Speaking of taxes, the president says he wants to simplify the tax code, though that’s a debate that will take a long time–perhaps two years or more–to wind through Congress. Obama is sticking by his goal of letting the Bush tax cuts expire after 2012, however.

Place a five-year freeze on domestic spending. The president didn’t specify which spending should be frozen–expect those details in the budget next month–but he did suggest reducing health care costs (including Medicare and Medicaid), defense spending and tax expenditures. There’s a caveat:  don’t cut too much. Earlier this week, conservative Republicans proposed slashing non-defense discretionary spending by $100 billion for the remainder of fiscal year 2011. “Cutting the deficit by gutting our investments in innovation and education is like lightening an overloaded airplane by removing its engine,” Obama said.

The president is also open to Social Security reform “without putting at risk current retirees” and without “slashing benefits for future generations.” Obama is not in favor of allowing Social Security payments to be invested in the stock market.

Streamline the federal bureaucracy. “In the coming months, my administration will develop a proposal to merge, consolidate, and reorganize the federal government in a way that best serves the goal of a more competitive America,” the president said.

Huh? Depending on how detailed this proposal is, it may be the biggest announcement in his entire address Tuesday night. Is he talking about eliminating or at least consolidating entire agencies? Stay tuned.

“We do big things,” said the president, referring to American innovation. Obama also proposed some big ideas. The extent to which they’re implemented depends upon the level of cooperation in Congress.

In the Republican rebuttal to the president’s remarks, House Budget Committee Chairman Paul Ryan, R-Wisc., criticized Obama and congressional Democrats for expanding the federal government at the risk of stifling innovation through excessive regulation, spending and favoritism for certain industries.
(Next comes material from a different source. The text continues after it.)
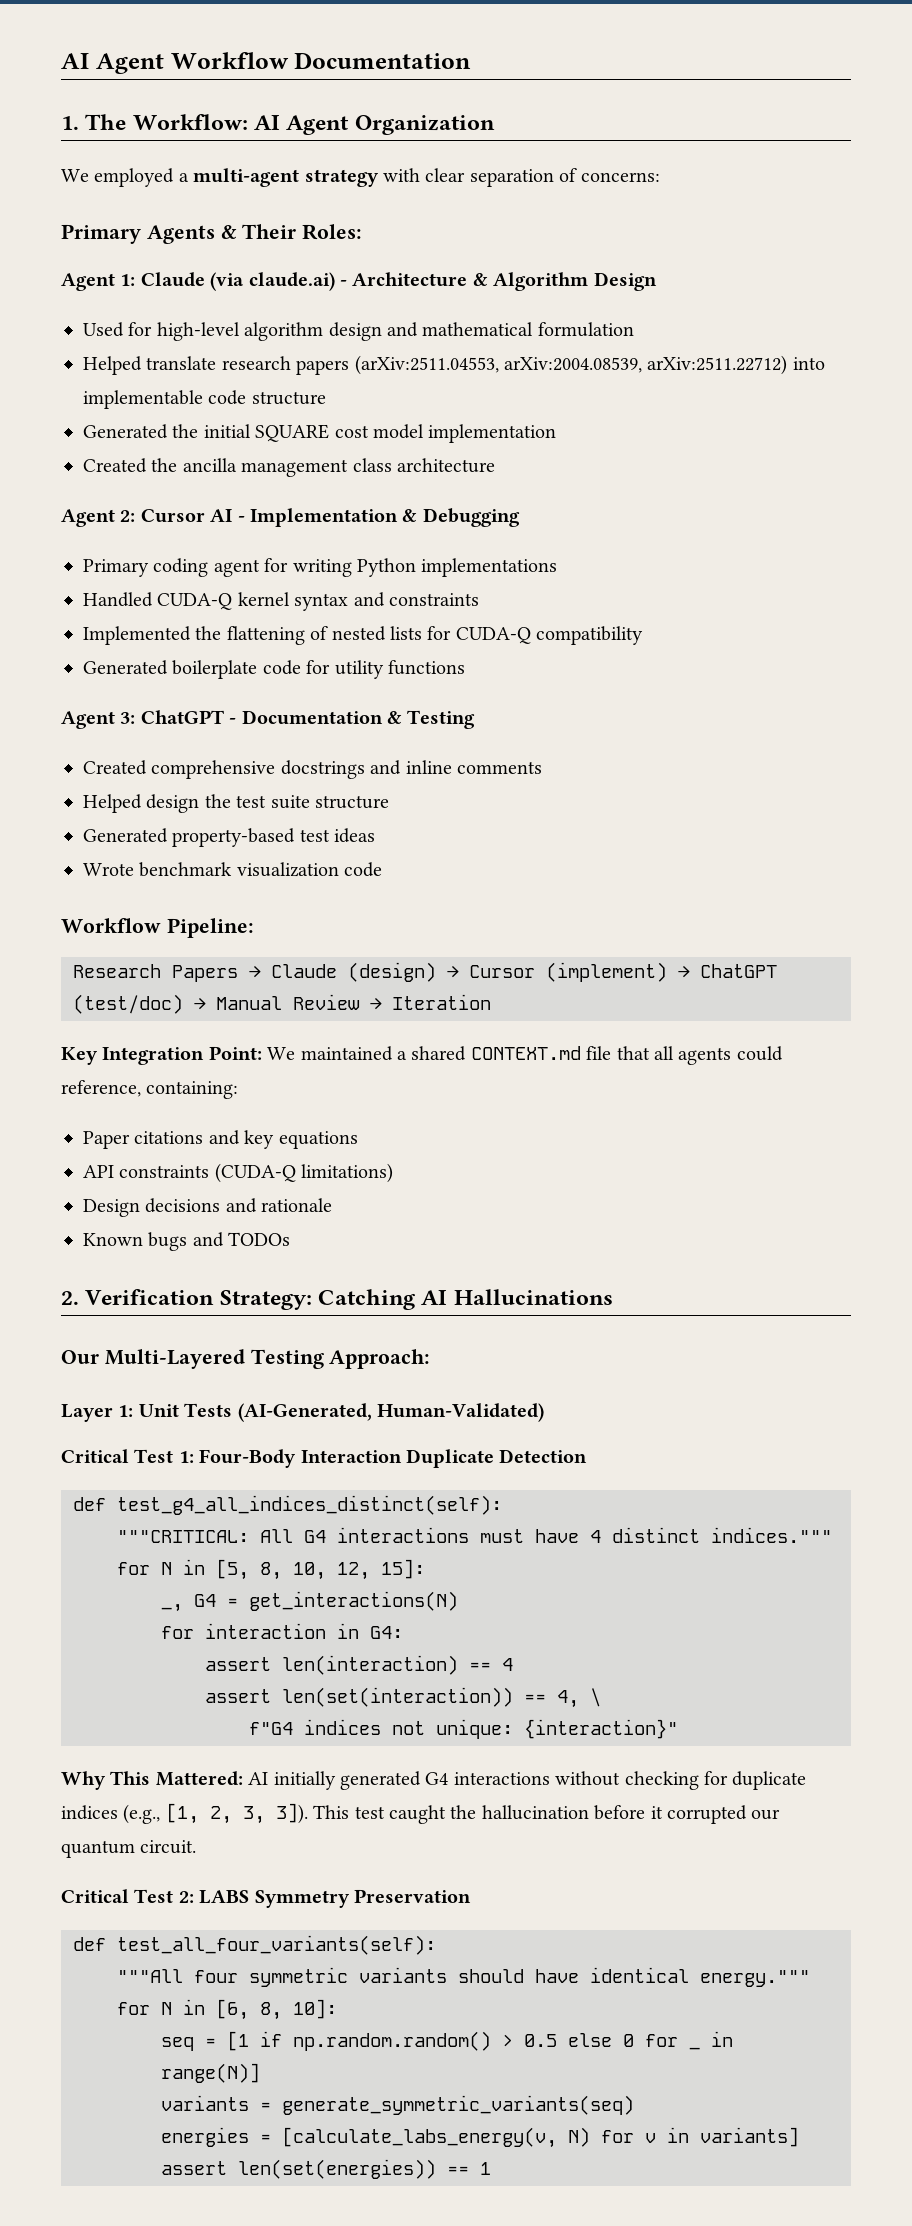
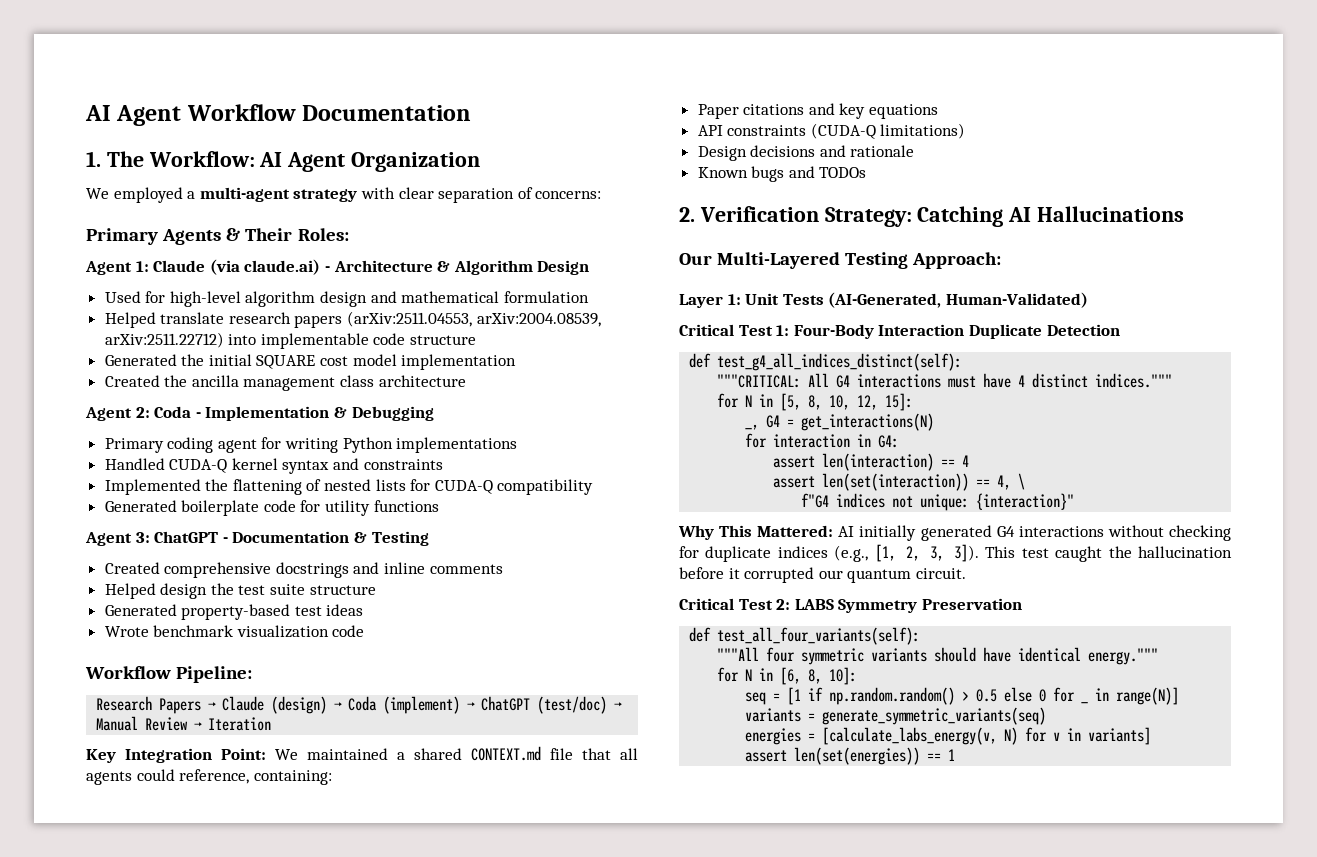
- Agent 2: Cursor AI - Implementation & Debugging
+ Agent 2: Coda - Implementation & Debugging
- Research Papers → Claude (design) → Cursor (implement) → ChatGPT (test/doc) → Manual Review → Iteration
+ Research Papers → Claude (design) → Coda (implement) → ChatGPT (test/doc) → Manual Review → Iteration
“Washington should not be in the business of picking winners and losers,” Ryan said.  “The president mentioned the need for regulatory reform to ease the burden on American businesses. We agree – and we think his health care law would be a great place to start.”

For a look at at the potential flashpoints that lie ahead, pay attention to the difference in Republican and Democrat responses when the Congressional Budget Office releases its latest Budget and Economic Outlook Wednesday morning. The next battle will be over the FY2012 budget in February, then the debt ceiling increase in March. (Republicans want to ensure spending cuts if they agree to raise the federal debt limit.)

“We will move forward–or not at all,” the president said near the beginning of his speech, fairly accurately describing the current environment in Washington. “[F]or the challenges we face are bigger than party, and bigger than politics.”